= Beginning of Section =

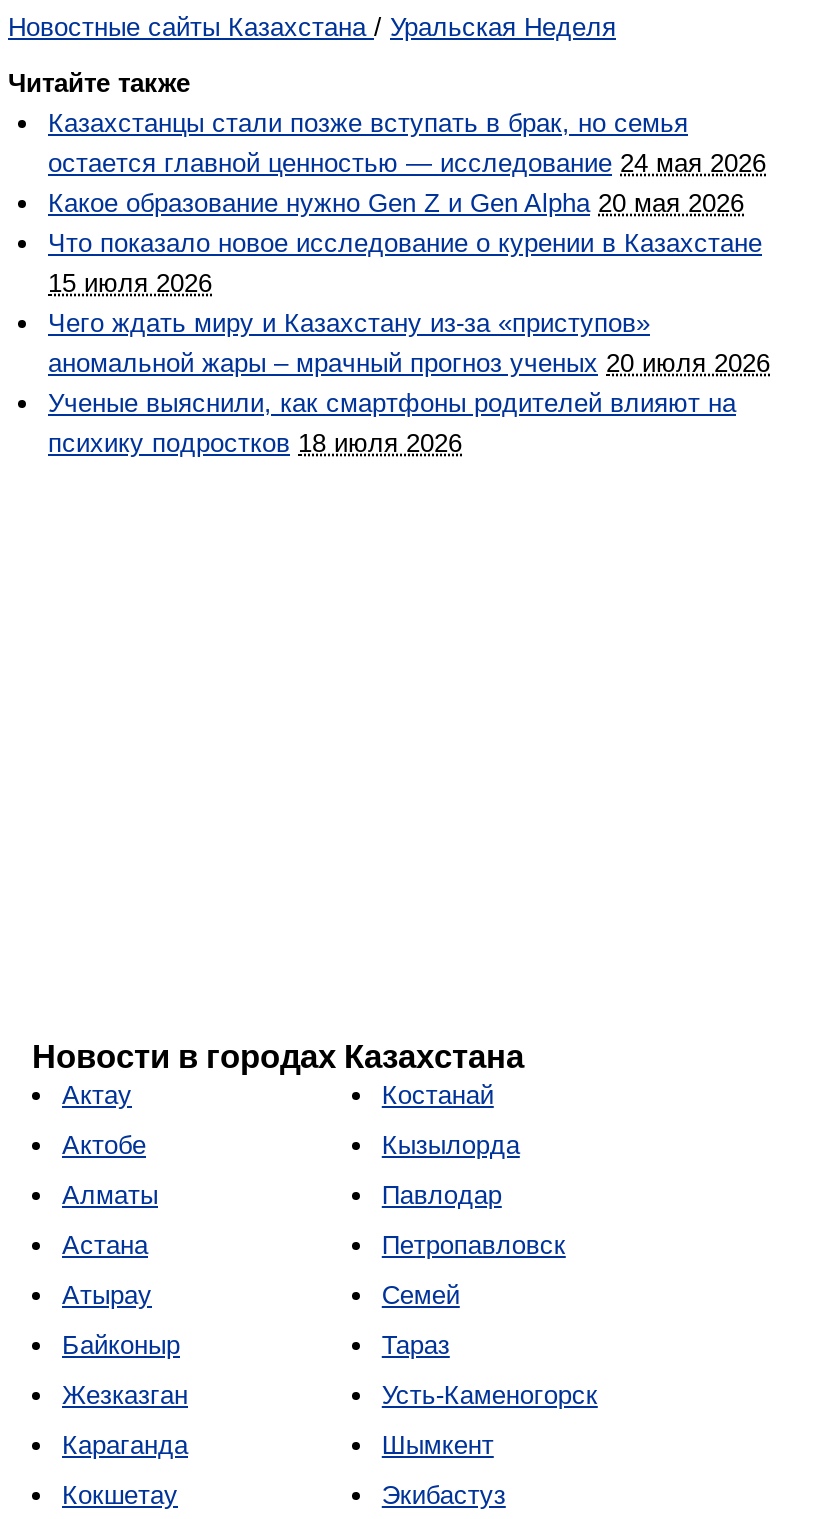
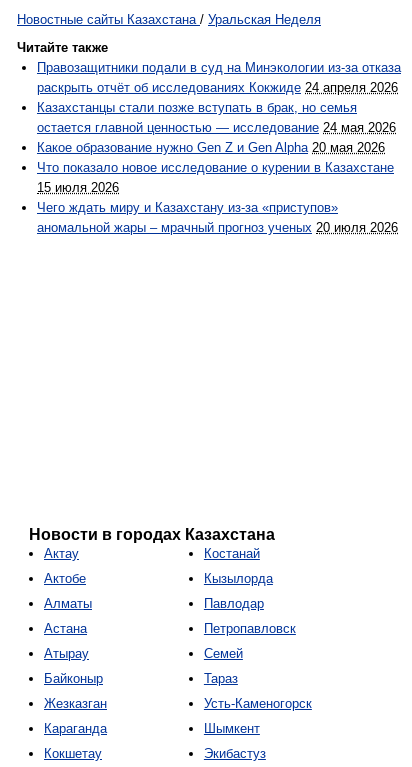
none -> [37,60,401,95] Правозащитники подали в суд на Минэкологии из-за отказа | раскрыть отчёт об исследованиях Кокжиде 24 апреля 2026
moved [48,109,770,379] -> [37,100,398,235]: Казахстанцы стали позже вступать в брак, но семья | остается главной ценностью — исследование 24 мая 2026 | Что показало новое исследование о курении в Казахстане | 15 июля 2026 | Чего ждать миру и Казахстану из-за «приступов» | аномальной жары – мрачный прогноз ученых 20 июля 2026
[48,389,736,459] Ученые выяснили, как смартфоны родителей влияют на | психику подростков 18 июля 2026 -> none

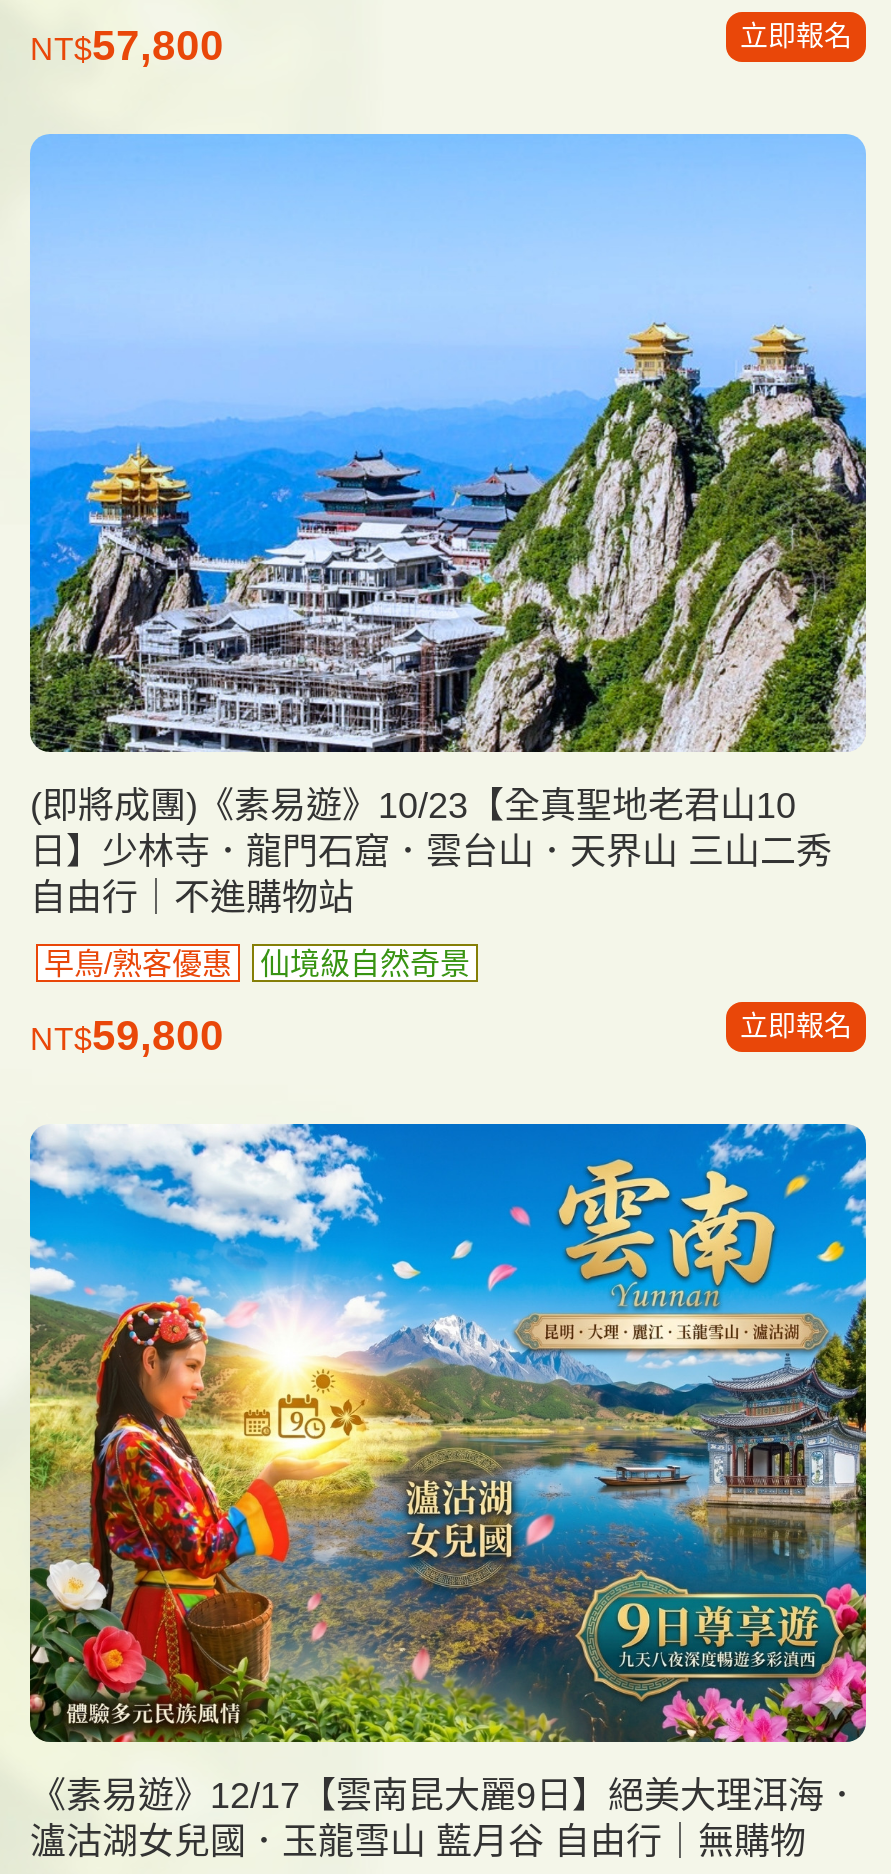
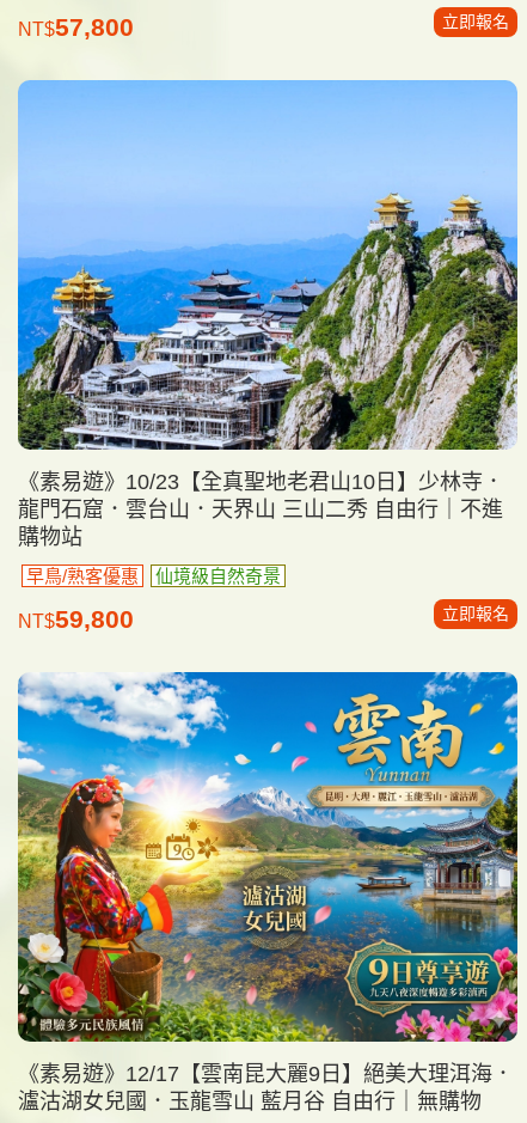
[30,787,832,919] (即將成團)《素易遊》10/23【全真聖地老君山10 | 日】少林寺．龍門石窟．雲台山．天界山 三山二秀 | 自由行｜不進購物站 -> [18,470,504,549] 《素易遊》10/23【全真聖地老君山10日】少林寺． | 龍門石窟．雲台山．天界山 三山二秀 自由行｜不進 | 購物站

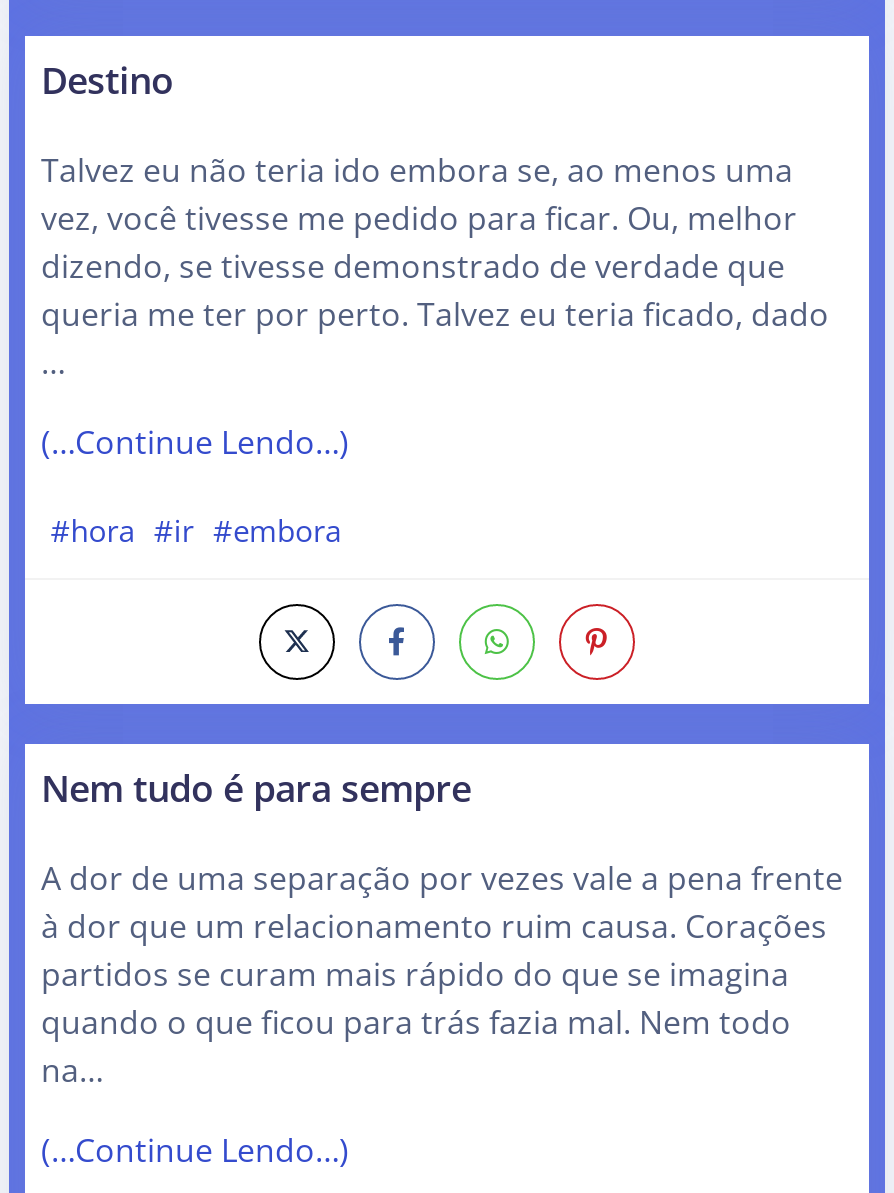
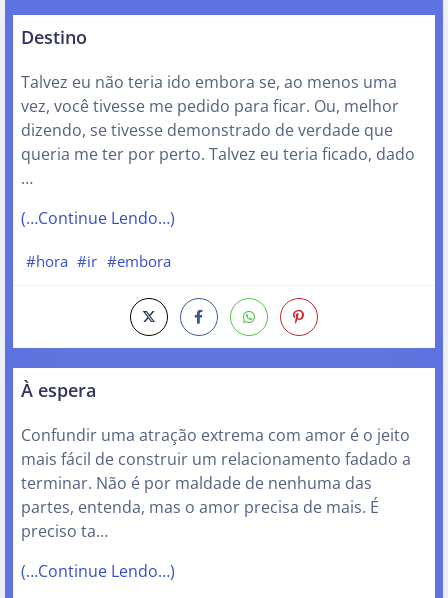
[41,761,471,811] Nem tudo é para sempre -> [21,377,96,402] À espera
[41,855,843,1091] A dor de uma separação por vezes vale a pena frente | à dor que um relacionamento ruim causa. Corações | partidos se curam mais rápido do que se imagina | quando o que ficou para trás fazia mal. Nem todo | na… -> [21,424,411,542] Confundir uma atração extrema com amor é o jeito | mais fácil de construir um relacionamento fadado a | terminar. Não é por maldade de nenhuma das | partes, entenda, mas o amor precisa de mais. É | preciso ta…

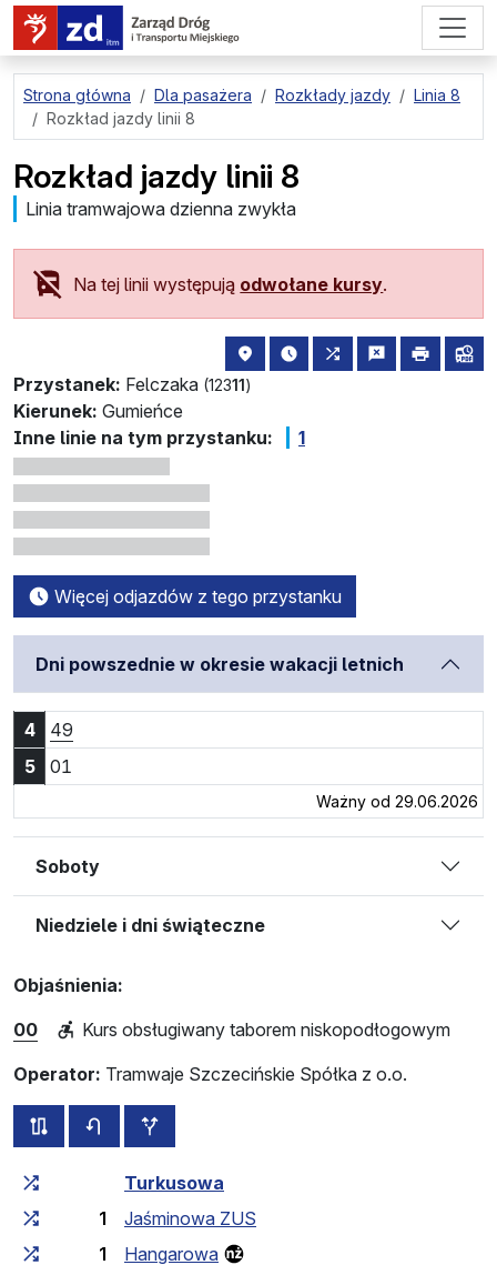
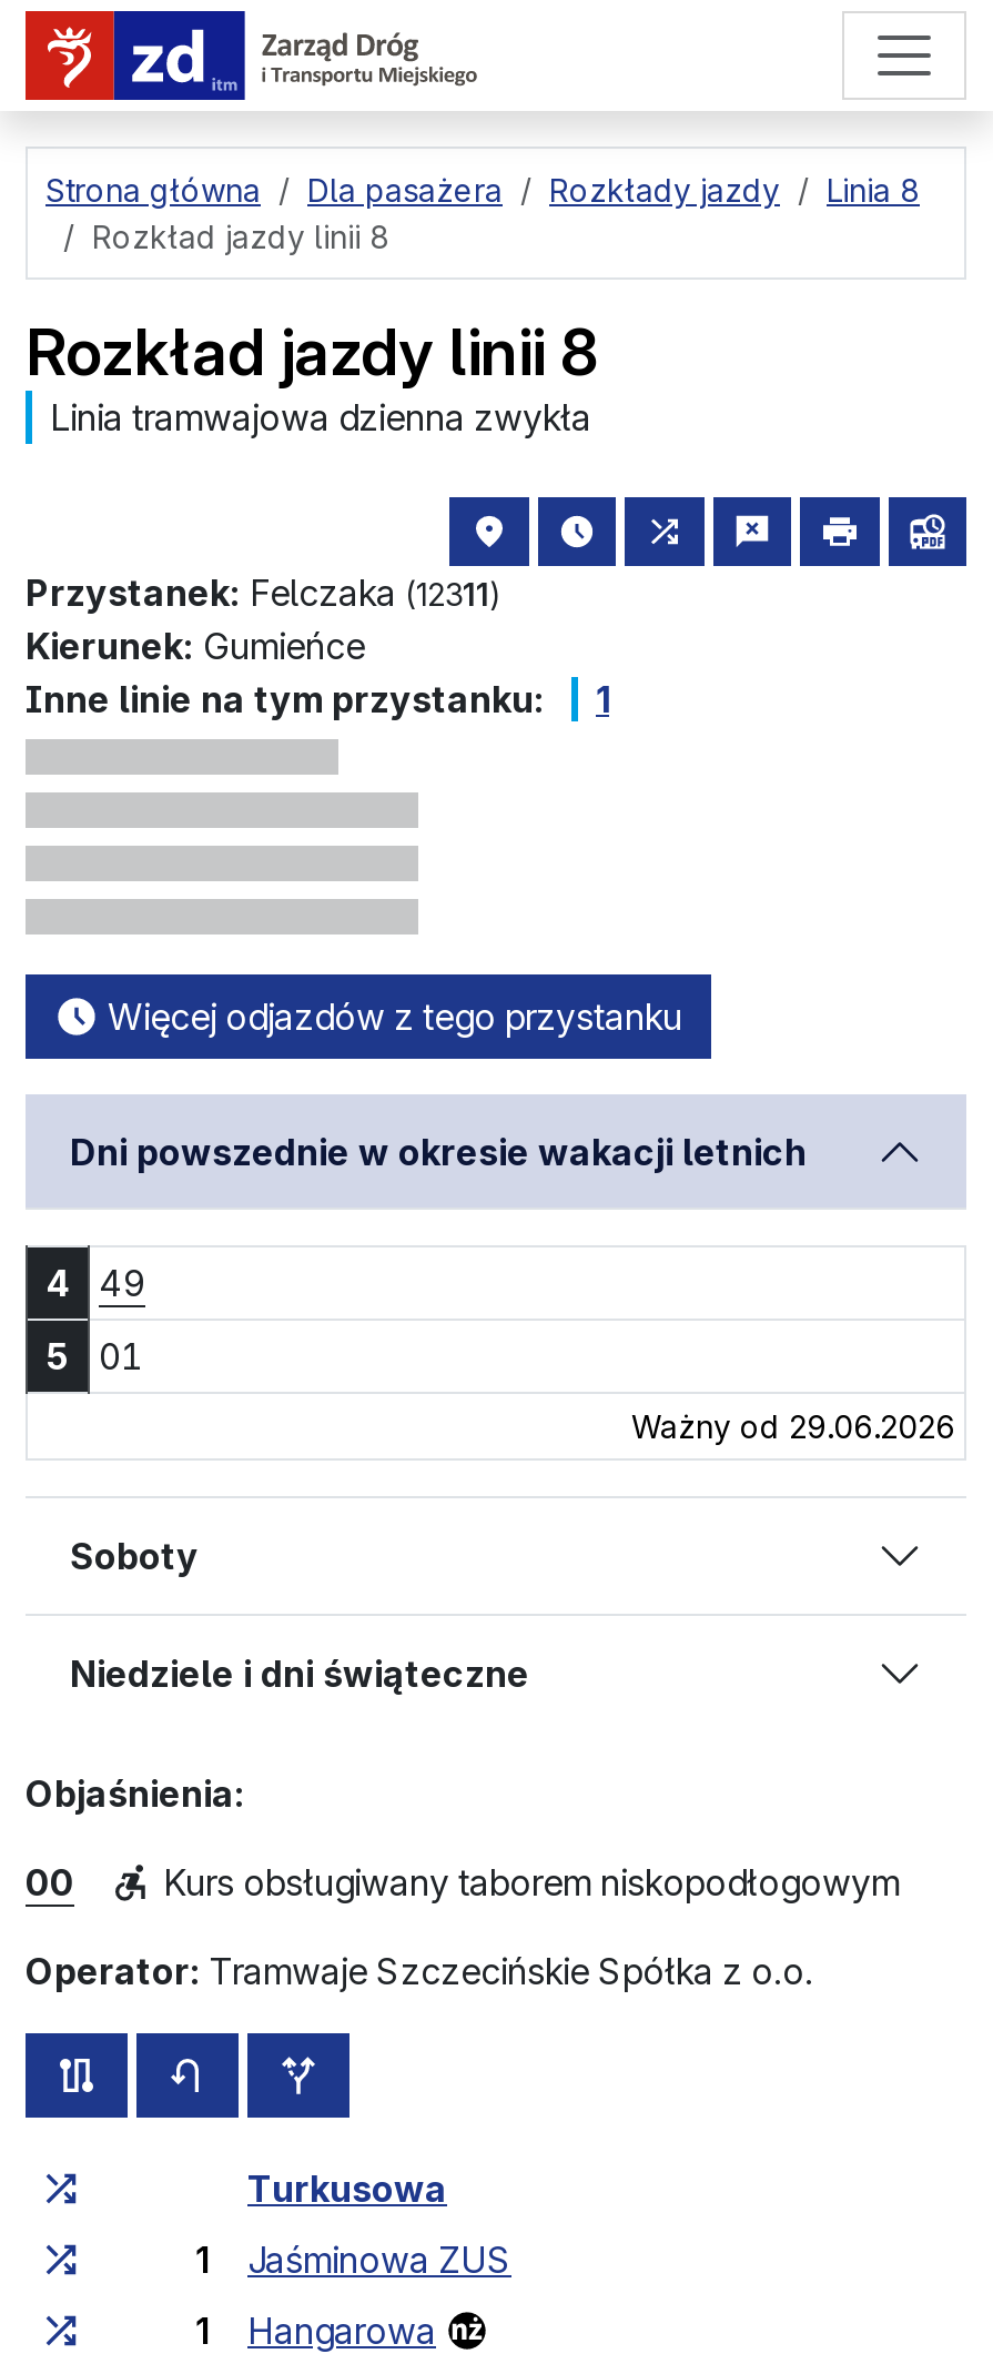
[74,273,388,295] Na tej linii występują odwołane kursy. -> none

= End of Section =

Assignment
Starting at the line with "[30,787,832,919] (即將成團)《素易遊》10/23【全真聖地老君山10 |", reproduce exactly each line through the end of the entries, including the first and the last, and skip the pictures.

Result of the exercise
[30,787,832,919] (即將成團)《素易遊》10/23【全真聖地老君山10 | 日】少林寺．龍門石窟．雲台山．天界山 三山二秀 | 自由行｜不進購物站 -> [18,470,504,549] 《素易遊》10/23【全真聖地老君山10日】少林寺． | 龍門石窟．雲台山．天界山 三山二秀 自由行｜不進 | 購物站

[41,761,471,811] Nem tudo é para sempre -> [21,377,96,402] À espera
[41,855,843,1091] A dor de uma separação por vezes vale a pena frente | à dor que um relacionamento ruim causa. Corações | partidos se curam mais rápido do que se imagina | quando o que ficou para trás fazia mal. Nem todo | na… -> [21,424,411,542] Confundir uma atração extrema com amor é o jeito | mais fácil de construir um relacionamento fadado a | terminar. Não é por maldade de nenhuma das | partes, entenda, mas o amor precisa de mais. É | preciso ta…

[74,273,388,295] Na tej linii występują odwołane kursy. -> none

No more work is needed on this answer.